And we continue to go-round in circles. Of course someone has to “conduct these orchestras” one of my points being; perhaps if those who conduct “these orchestras” had more to do with the back of stage as opposed to the front of house (AKA-PR) there might be more growth musically as to simply becoming yet another part of the on-going PR machine and walking in, punching the time card and saying; “what’s next, the Lion’s Club or the Elk’s? It’s these sorts of issues that finished Mitropoulos off in New York (and Kubelik in Chicago although there was a side issue with that cities reigning critic of the day). Mitropoulos could conduct with the very best of them, and his piano playing was certainly the equal of any of the many conductor-pianists, but that proved to be the least of his worries, it was the unrelenting front of house operations on a day in, day out basis that eventually brought him down. The man just wanted to make music, not an unreasonable wish for one of the major conductors of his era! Let me very quickly say that Ms. Alsop’s gender has nothing what-so-ever to do with my evaluation of her abilities and also say that I knew and liked her father Lamar, an excellent violinist on the New York free-lance scene and member of many distinguished chamber music groups.

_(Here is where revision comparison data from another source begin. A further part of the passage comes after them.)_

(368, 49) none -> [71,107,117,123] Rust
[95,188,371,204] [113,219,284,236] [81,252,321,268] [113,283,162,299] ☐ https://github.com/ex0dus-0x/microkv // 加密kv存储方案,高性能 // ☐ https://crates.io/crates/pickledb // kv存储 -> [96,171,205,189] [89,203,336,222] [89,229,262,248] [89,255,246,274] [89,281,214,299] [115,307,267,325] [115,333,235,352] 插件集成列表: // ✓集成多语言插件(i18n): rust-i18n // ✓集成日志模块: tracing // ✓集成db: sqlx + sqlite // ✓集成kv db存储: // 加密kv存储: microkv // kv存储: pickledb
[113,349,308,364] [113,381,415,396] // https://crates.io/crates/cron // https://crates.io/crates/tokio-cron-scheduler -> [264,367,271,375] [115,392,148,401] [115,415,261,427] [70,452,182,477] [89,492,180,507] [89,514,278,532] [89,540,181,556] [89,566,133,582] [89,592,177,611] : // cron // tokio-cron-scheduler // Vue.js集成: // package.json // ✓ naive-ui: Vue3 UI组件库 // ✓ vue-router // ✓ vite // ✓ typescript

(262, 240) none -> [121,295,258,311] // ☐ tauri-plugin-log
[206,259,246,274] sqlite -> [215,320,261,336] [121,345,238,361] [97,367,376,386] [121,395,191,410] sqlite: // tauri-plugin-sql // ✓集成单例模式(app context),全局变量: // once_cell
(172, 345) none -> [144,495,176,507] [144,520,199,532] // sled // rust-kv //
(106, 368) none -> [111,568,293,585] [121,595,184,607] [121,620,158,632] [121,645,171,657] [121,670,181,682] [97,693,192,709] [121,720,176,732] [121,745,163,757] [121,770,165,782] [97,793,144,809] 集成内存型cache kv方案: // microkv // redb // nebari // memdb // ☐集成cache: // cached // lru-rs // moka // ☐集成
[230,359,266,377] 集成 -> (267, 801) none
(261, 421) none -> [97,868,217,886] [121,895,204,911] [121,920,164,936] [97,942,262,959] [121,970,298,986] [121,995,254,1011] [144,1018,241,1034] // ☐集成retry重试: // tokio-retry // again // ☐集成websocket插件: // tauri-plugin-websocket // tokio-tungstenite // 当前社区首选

In response to another question raised….” I suggest you read Nicholas Slonimsky's memoir, "Perfect Pitch" ….Answer being, I have (several times over) as well as the same authors “Lectionary of Music” and “Music Since 1900”. Mr. Slonimsky, born during the czarist reign in St. Petersburg (Russia at the time) in 1894 was a virtuoso pianist, composer, tire-less advocate of new music as well as being the author of “Perfect Pitch”, hardly your typical bed-time reading but the man tended to know his subject(s).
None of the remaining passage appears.